To solve this question, we need to use the provided pH to find the concentration of hydroxide ions \([OH^-]\), and then use the solubility equilibrium of magnesium hydroxide to calculate its solubility product (\(K_{sp}\)).

### Step 1: pH to pOH
Given that the pH of the \( Mg(OH)_2 \) solution is 10.45 at 25°C, we can calculate the pOH using the relationship:
\[
pOH = 14 - pH
\]
\[
pOH = 14 - 10.45 = 3.55
\]

### Step 2: Find [OH⁻] concentration
The concentration of hydroxide ions \([OH^-]\) can be calculated from pOH using the equation:
\[
[OH^-] = 10^{-pOH}
\]
\[
[OH^-] = 10^{-3.55} = 2.82 \times 10^{-4} \, M
\]

### Step 3: Solubility and \(K_{sp}\)
Magnesium hydroxide dissociates in water as follows:
\[
Mg(OH)_2 (s) \rightleftharpoons Mg^{2+} (aq) + 2OH^- (aq)
\]
Let the molar solubility of \( Mg(OH)_2 \) be \( s \).
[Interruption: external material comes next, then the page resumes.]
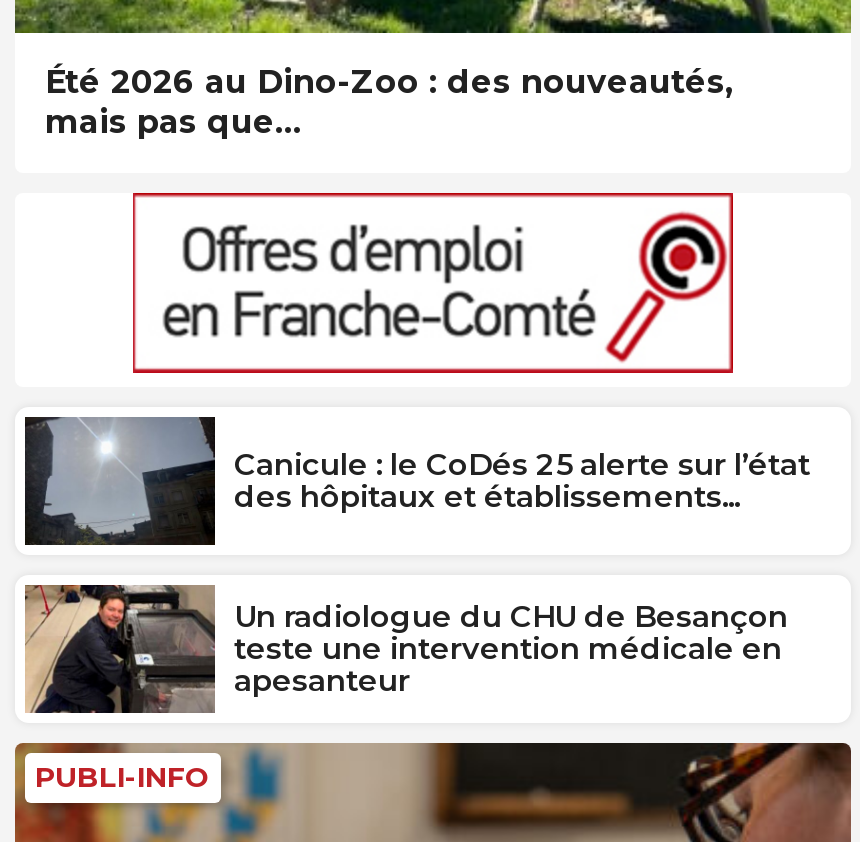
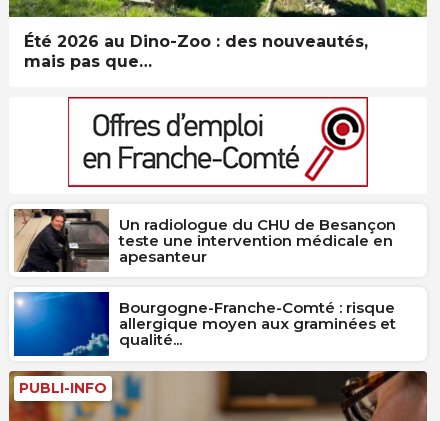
[23,416,810,546] [image] | Canicule : le CoDés 25 alerte sur l’état | des hôpitaux et établissements... -> none
moved [23,582,788,718] -> [13,207,396,275]: [image] | Un radiologue du CHU de Besançon | teste une intervention médicale en | apesanteur
none -> [13,291,396,357] [image] | Bourgogne-Franche-Comté : risque | allergique moyen aux graminées et | qualité...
According to the dissociation equation, for each mole of \( Mg(OH)_2 \), we get 1 mole of \( Mg^{2+} \) and 2 moles of \( OH^- \). Therefore, the concentration of hydroxide ions is related to the solubility \( s \) as:
\[
[OH^-] = 2s
\]
Thus,
\[
2s = 2.82 \times 10^{-4} \implies s = \frac{2.82 \times 10^{-4}}{2} = 1.41 \times 10^{-4} \, M
\]

### Step 4: Calculate the solubility product \(K_{sp}\)
The solubility product is given by the expression:
\[
K_{sp} = [Mg^{2+}] \times [OH^-]^2
\]
Since \( [Mg^{2+}] = s = 1.41 \times 10^{-4} \, M \) and \( [OH^-] = 2.82 \times 10^{-4} \, M \), we can substitute these values:
\[
K_{sp} = (1.41 \times 10^{-4}) \times (2.82 \times 10^{-4})^2
\]
\[
K_{sp} = (1.41 \times 10^{-4}) \times (7.95 \times 10^{-8})
\]
\[
K_{sp} = 1.12 \times 10^{-11} \, M^3
\]

### Answer:
The solubility product of magnesium hydroxide is \( \mathbf{1.12 \times 10^{-11} \, M^3} \).

Thus, the correct answer is **B. 1.12 \times 10^{-11} M^3**.